TASK -> Every line with "font" in it must be copied from the data.

EXERCISE MATERIALS ->
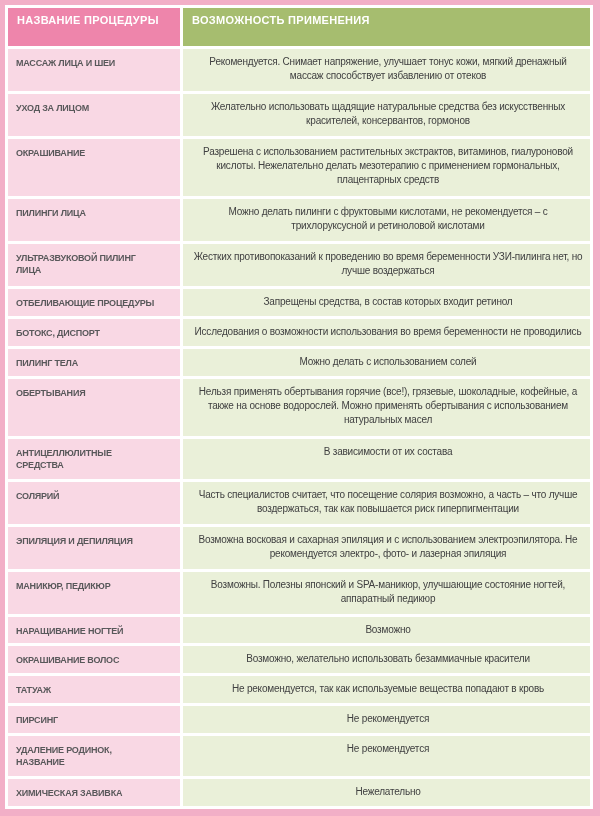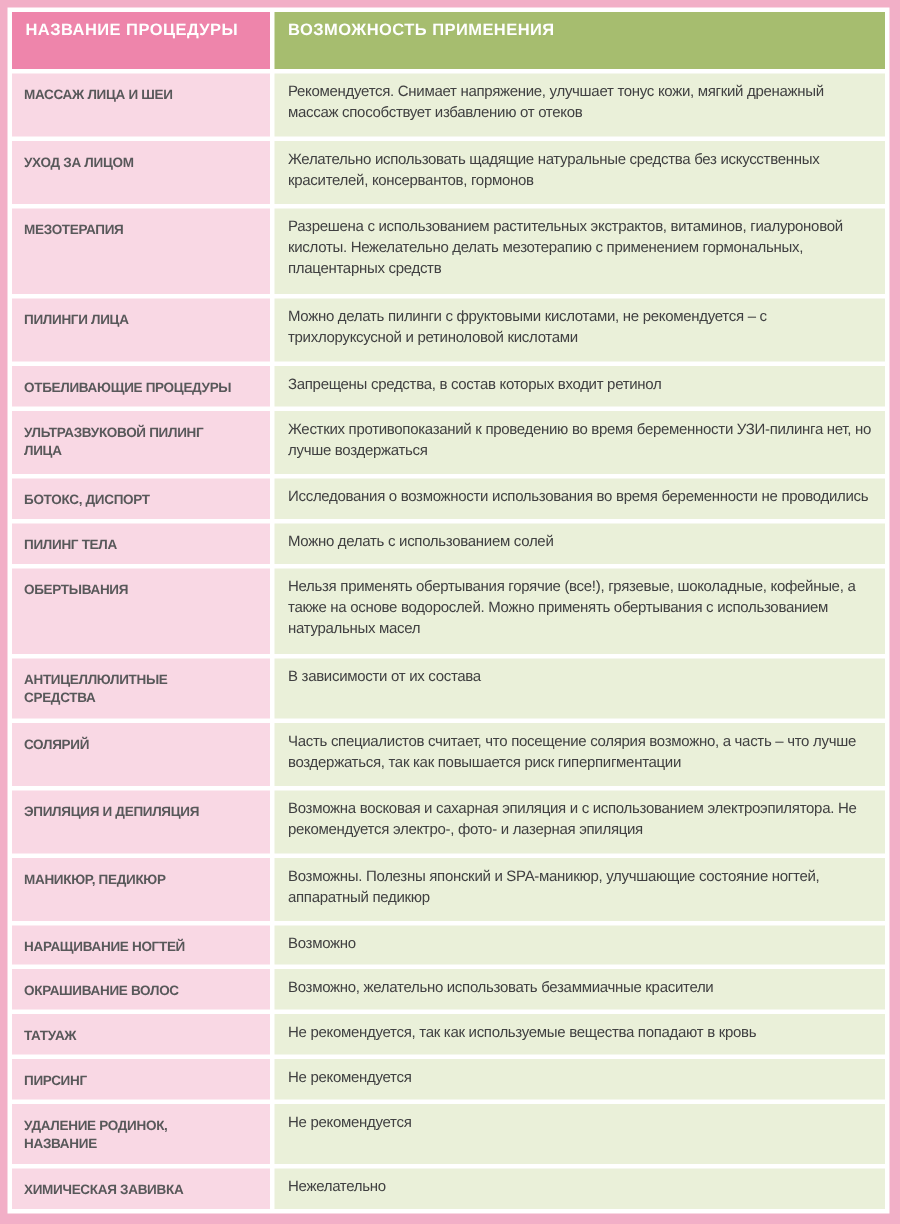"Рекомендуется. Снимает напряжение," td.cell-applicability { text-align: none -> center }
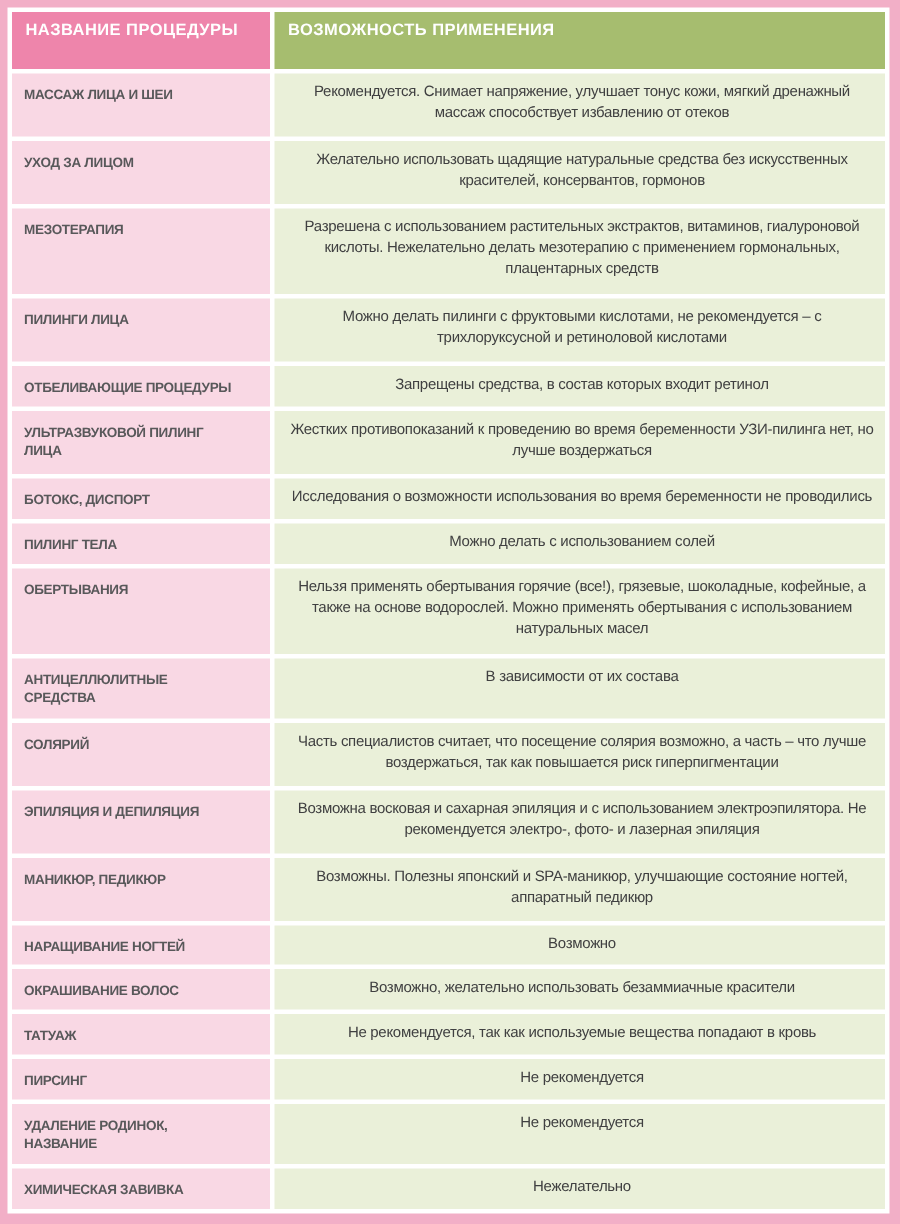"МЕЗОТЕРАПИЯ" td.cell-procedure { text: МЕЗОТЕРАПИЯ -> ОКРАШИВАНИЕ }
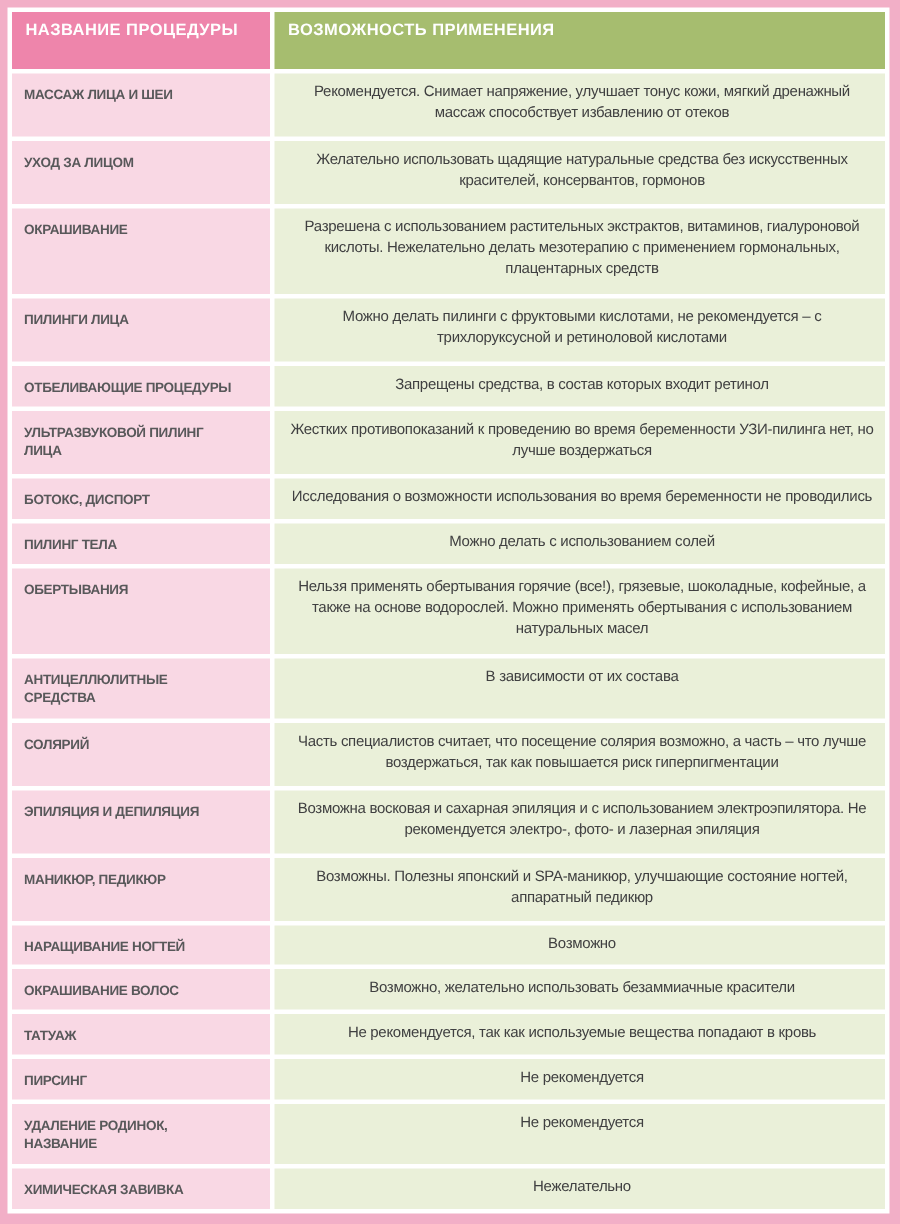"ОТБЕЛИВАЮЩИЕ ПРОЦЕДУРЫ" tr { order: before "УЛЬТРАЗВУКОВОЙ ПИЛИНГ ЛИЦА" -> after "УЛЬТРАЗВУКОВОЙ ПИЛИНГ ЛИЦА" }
---
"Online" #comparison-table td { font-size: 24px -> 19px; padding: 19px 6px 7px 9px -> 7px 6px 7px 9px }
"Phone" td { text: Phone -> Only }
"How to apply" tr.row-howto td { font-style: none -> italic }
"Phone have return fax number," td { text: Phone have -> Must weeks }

EXPECTED ANSWER ->
"Online" #comparison-table td { font-size: 24px -> 19px; padding: 19px 6px 7px 9px -> 7px 6px 7px 9px }
"How to apply" tr.row-howto td { font-style: none -> italic }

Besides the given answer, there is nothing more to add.